▶ **REQUIRED WORK**
Scan the entries and state how many lines contain "misalnya". Write no other text.

▶ **EXERCISE INPUTS**
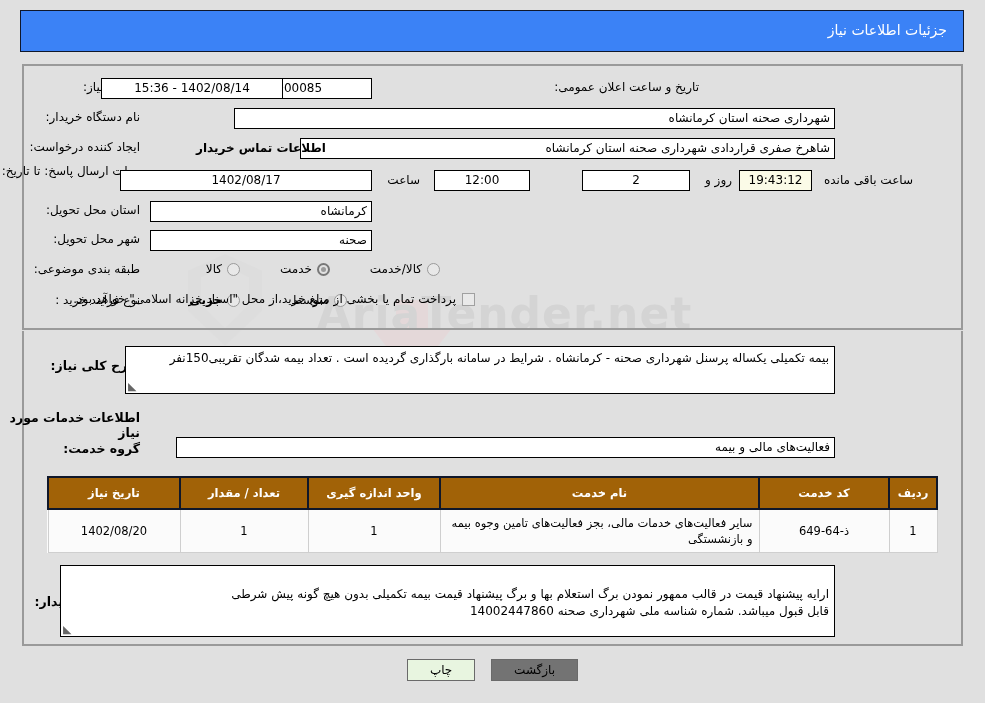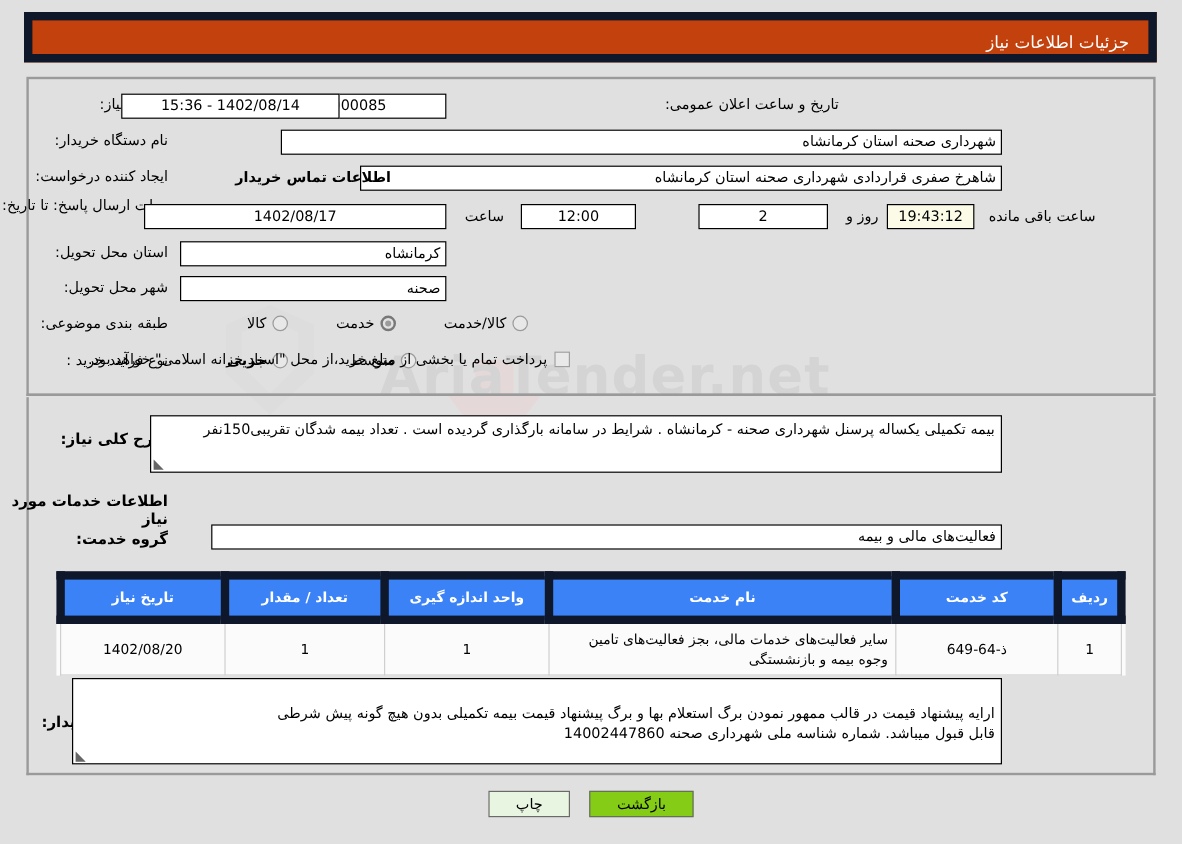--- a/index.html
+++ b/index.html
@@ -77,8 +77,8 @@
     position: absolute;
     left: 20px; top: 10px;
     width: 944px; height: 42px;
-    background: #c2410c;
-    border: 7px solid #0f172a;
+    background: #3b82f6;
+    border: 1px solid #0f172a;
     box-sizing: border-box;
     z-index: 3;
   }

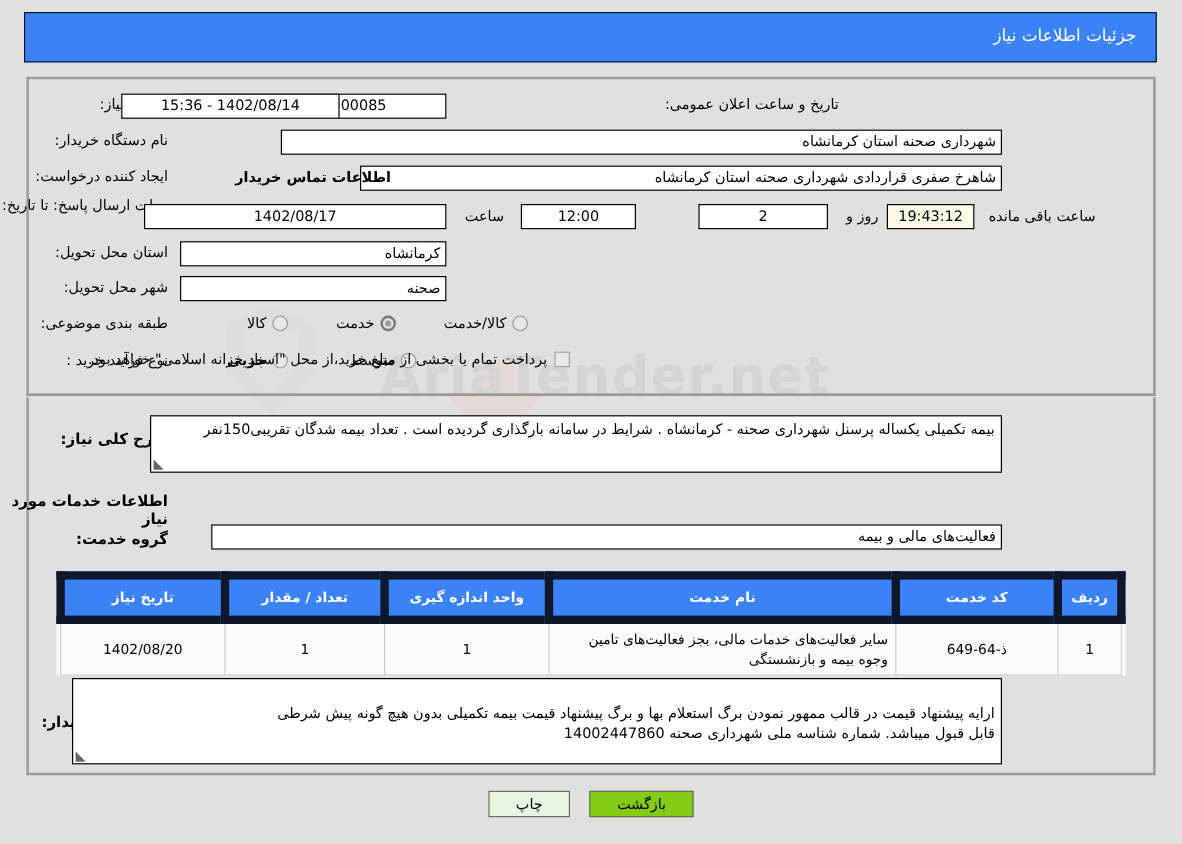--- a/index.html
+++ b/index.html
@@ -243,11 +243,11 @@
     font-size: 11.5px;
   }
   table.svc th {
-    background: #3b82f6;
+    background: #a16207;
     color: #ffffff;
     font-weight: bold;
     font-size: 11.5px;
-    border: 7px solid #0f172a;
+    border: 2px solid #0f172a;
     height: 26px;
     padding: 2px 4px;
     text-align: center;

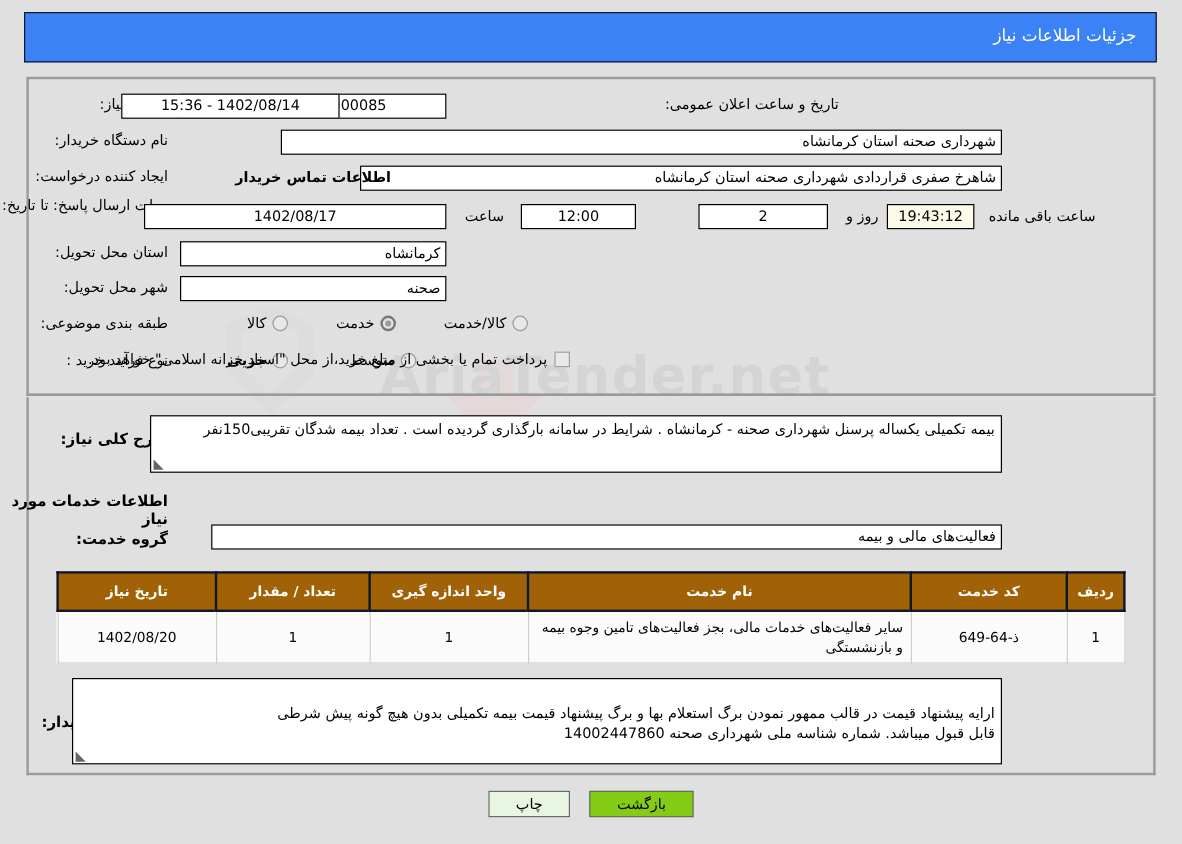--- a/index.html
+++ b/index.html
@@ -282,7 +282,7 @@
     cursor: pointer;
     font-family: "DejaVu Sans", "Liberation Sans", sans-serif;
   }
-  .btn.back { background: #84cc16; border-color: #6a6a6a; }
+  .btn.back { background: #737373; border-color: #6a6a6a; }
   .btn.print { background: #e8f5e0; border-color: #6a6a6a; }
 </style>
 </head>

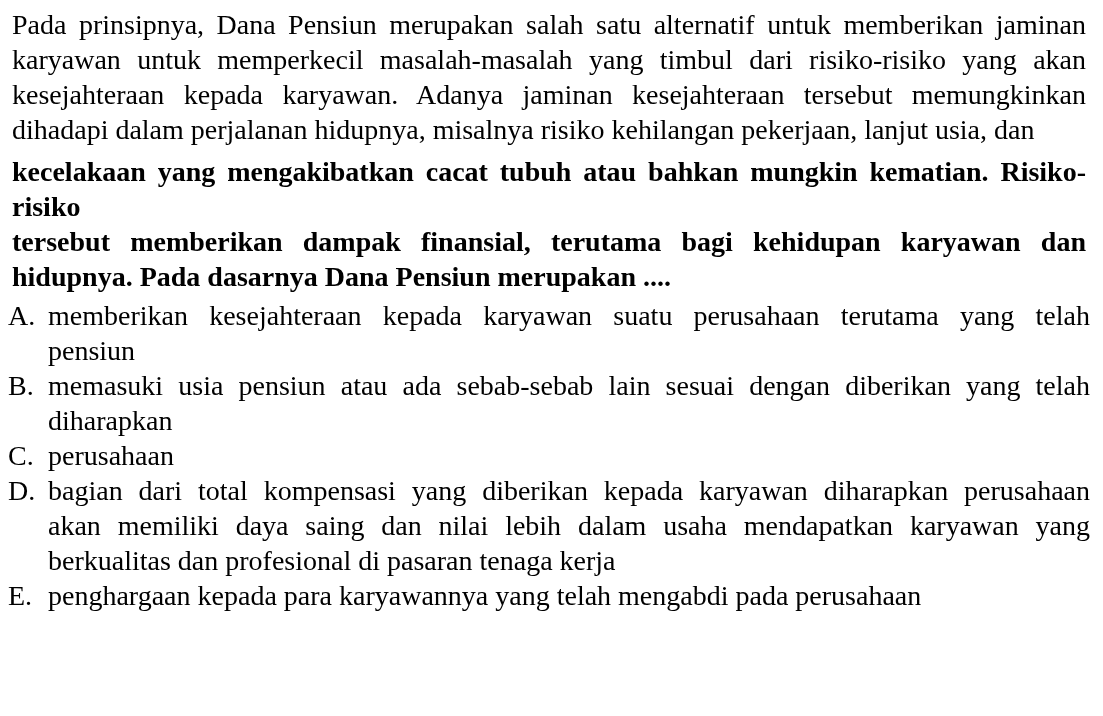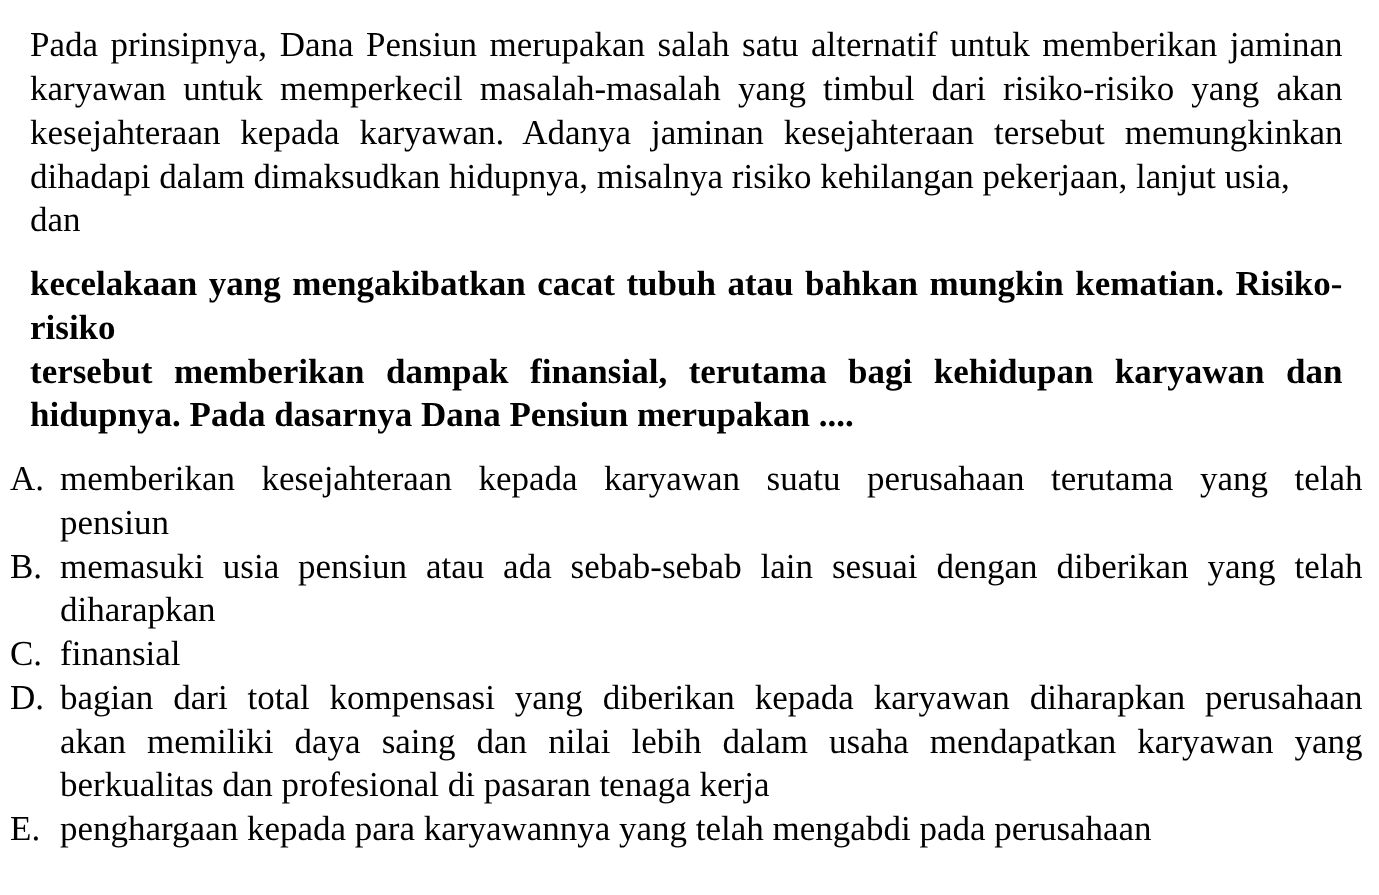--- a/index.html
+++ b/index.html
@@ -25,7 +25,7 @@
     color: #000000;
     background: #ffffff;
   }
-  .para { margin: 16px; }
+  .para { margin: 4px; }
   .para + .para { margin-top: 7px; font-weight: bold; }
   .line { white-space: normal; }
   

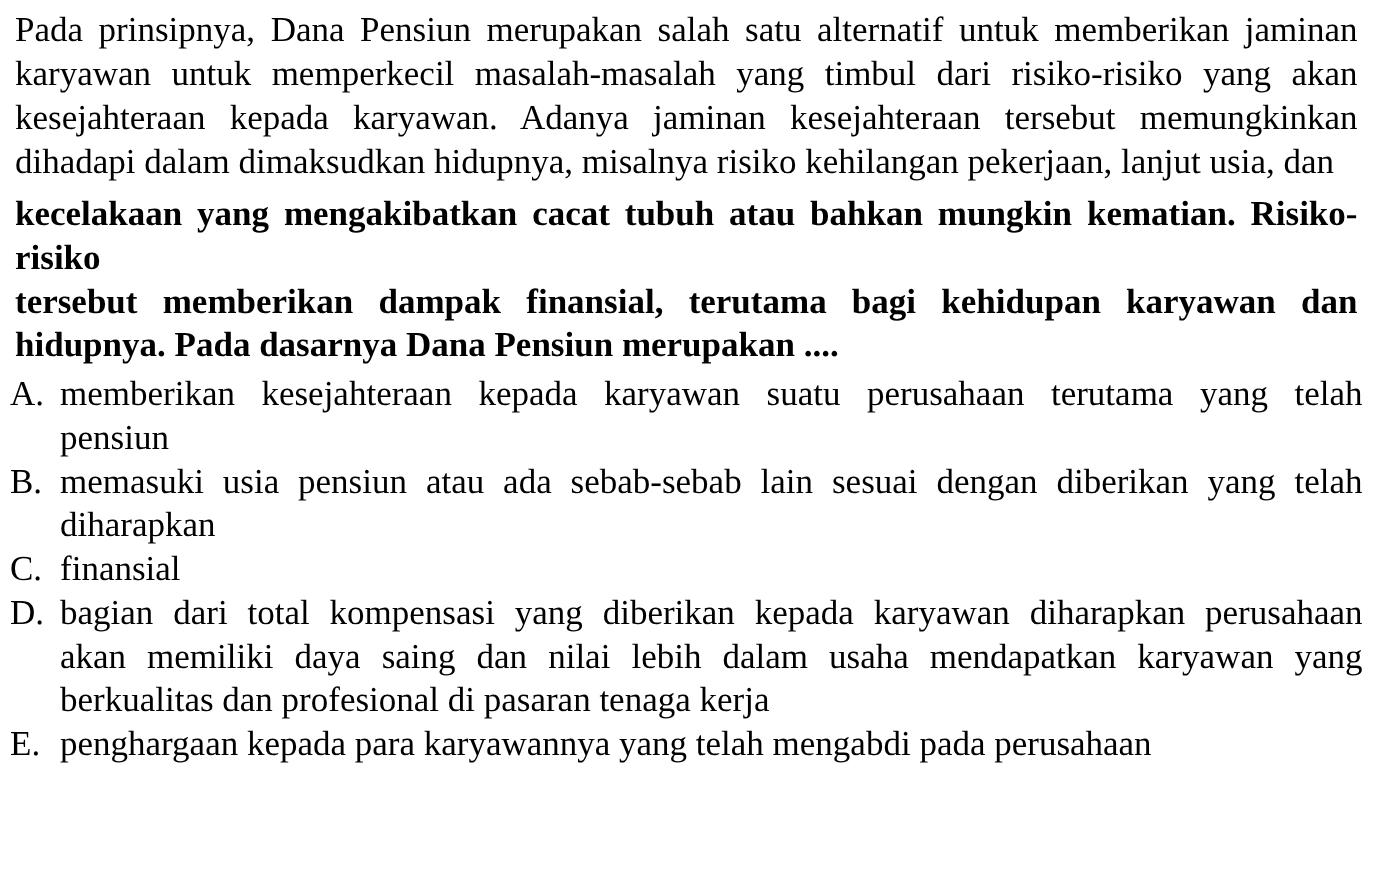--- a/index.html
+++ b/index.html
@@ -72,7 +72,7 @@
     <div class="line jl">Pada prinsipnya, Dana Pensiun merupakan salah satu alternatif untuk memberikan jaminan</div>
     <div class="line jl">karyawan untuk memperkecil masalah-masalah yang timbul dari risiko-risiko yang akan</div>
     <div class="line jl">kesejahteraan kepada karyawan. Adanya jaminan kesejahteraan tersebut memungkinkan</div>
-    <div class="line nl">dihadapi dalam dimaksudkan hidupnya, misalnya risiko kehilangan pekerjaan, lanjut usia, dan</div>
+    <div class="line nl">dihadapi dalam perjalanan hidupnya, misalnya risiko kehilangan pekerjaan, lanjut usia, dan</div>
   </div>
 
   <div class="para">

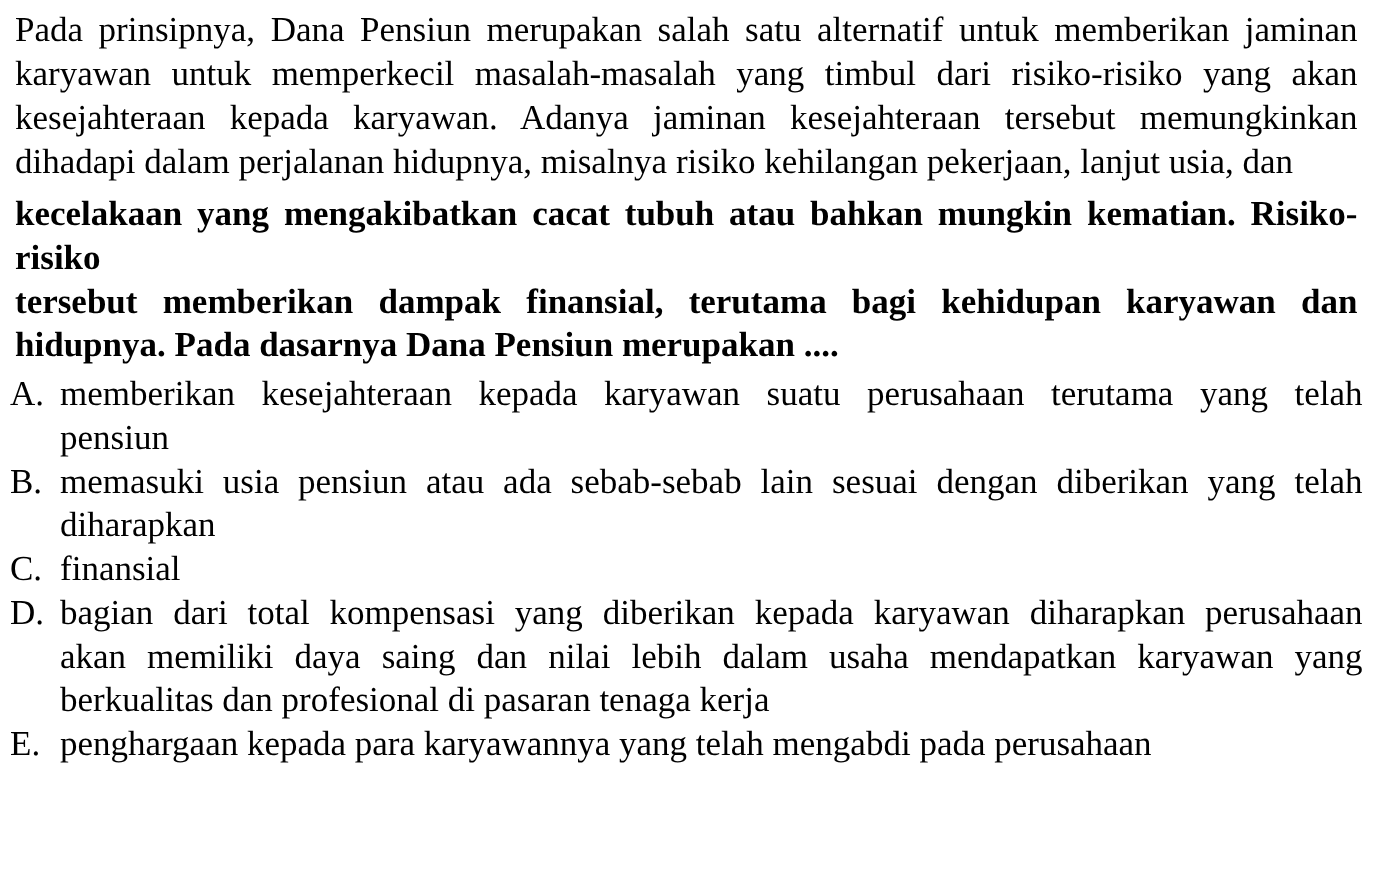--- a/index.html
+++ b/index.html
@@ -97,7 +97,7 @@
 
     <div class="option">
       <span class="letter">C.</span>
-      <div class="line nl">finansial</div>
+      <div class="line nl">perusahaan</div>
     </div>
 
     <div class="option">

▶ **ANSWER TO THIS EXERCISE**
2